═══ Data extract ═══

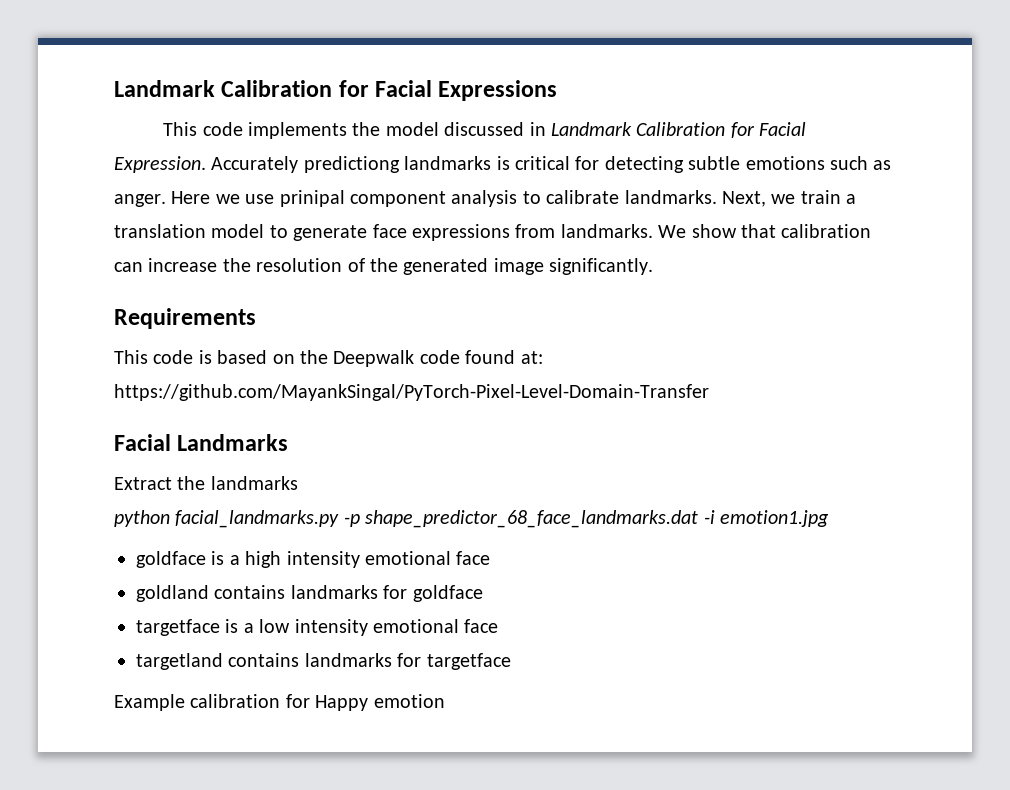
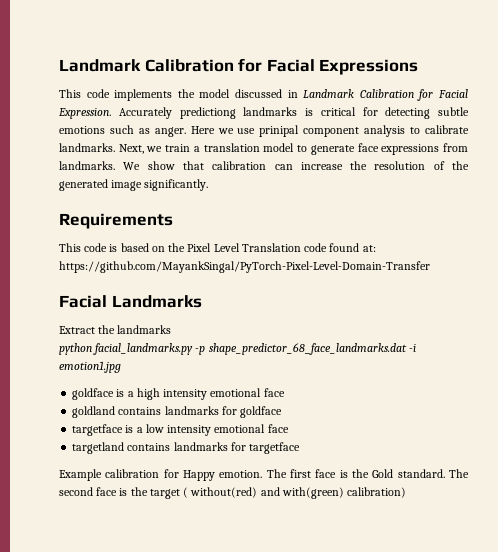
- This code is based on the Deepwalk code found at: https://github.com/MayankSingal/PyTorch-Pixel-Level-Domain-Transfer
+ This code is based on the Pixel Level Translation code found at: https://github.com/MayankSingal/PyTorch-Pixel-Level-Domain-Transfer
- Example calibration for Happy emotion
+ Example calibration for Happy emotion. The first face is the Gold standard. The second face is the target ( without(red) and with(green) calibration)

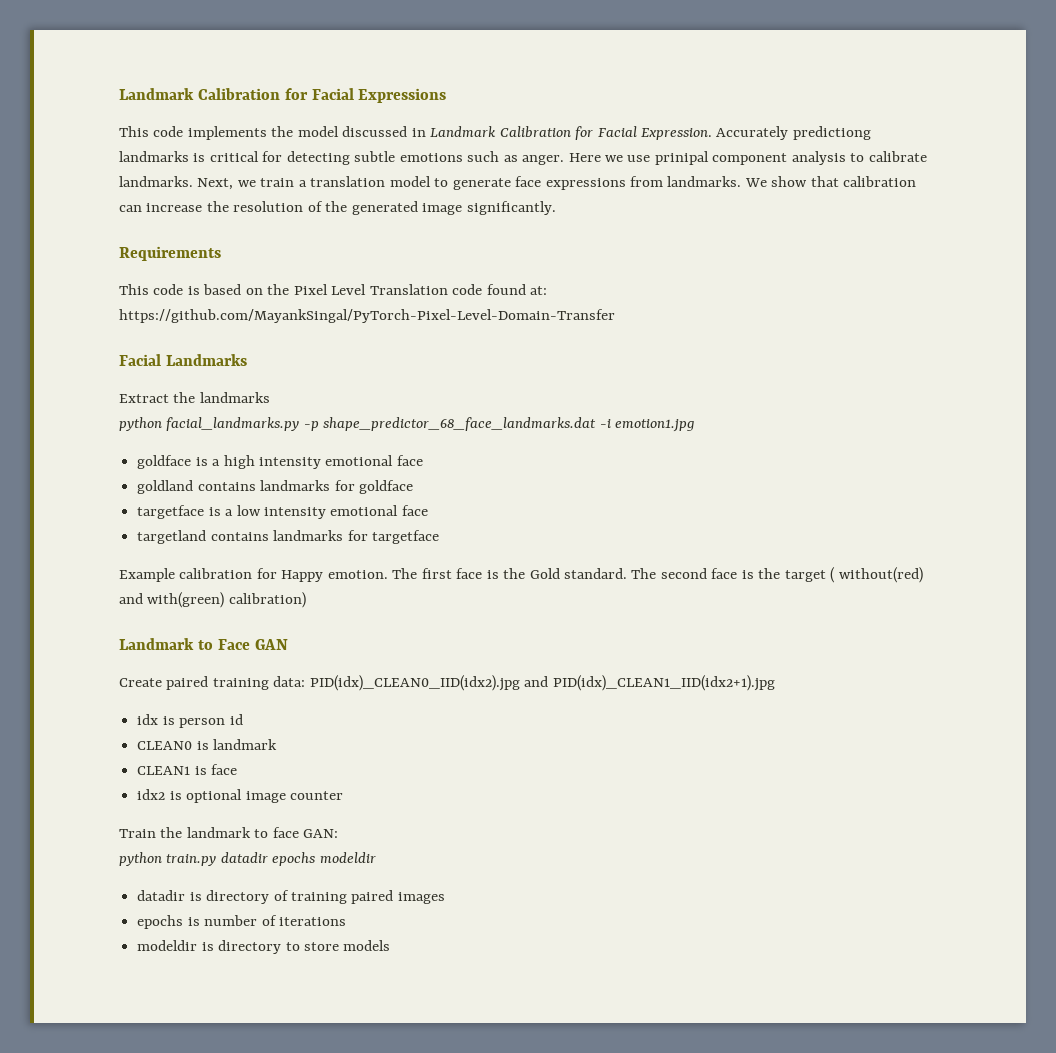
+ Landmark to Face GAN
+ Create paired training data: PID(idx)_CLEAN0_IID(idx2).jpg and PID(idx)_CLEAN1_IID(idx2+1).jpg
+ idx is person id
+ CLEAN0 is landmark
+ CLEAN1 is face
+ idx2 is optional image counter
+ Train the landmark to face GAN:
+ python train.py datadir epochs modeldir
+ datadir is directory of training paired images
+ epochs is number of iterations
+ modeldir is directory to store models

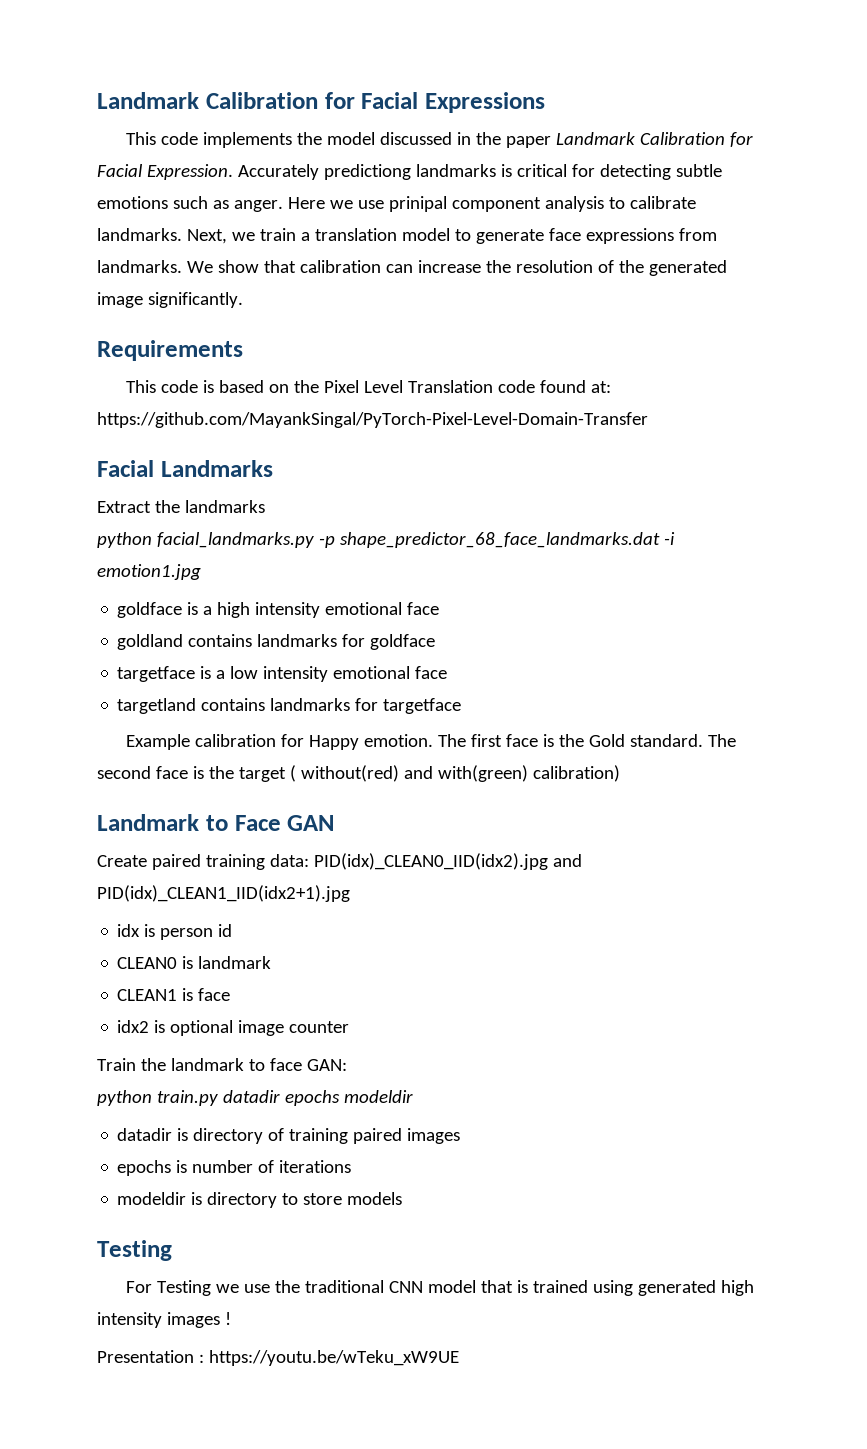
- This code implements the model discussed in Landmark Calibration for Facial Expression.
+ This code implements the model discussed in the paper Landmark Calibration for Facial Expression.
  modeldir is directory to store models
+ Testing
+ For Testing we use the traditional CNN model that is trained using generated high intensity images !
+ Presentation : https://youtu.be/wTeku_xW9UE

═══

Assigned task: Print, please, exactly the lines from the one holding "on the Pixel" through the final line of the data, both included, while leaving out each picture.

The completed task:
+ This code is based on the Pixel Level Translation code found at: https://github.com/MayankSingal/PyTorch-Pixel-Level-Domain-Transfer
- Example calibration for Happy emotion
+ Example calibration for Happy emotion. The first face is the Gold standard. The second face is the target ( without(red) and with(green) calibration)

+ Landmark to Face GAN
+ Create paired training data: PID(idx)_CLEAN0_IID(idx2).jpg and PID(idx)_CLEAN1_IID(idx2+1).jpg
+ idx is person id
+ CLEAN0 is landmark
+ CLEAN1 is face
+ idx2 is optional image counter
+ Train the landmark to face GAN:
+ python train.py datadir epochs modeldir
+ datadir is directory of training paired images
+ epochs is number of iterations
+ modeldir is directory to store models

- This code implements the model discussed in Landmark Calibration for Facial Expression.
+ This code implements the model discussed in the paper Landmark Calibration for Facial Expression.
  modeldir is directory to store models
+ Testing
+ For Testing we use the traditional CNN model that is trained using generated high intensity images !
+ Presentation : https://youtu.be/wTeku_xW9UE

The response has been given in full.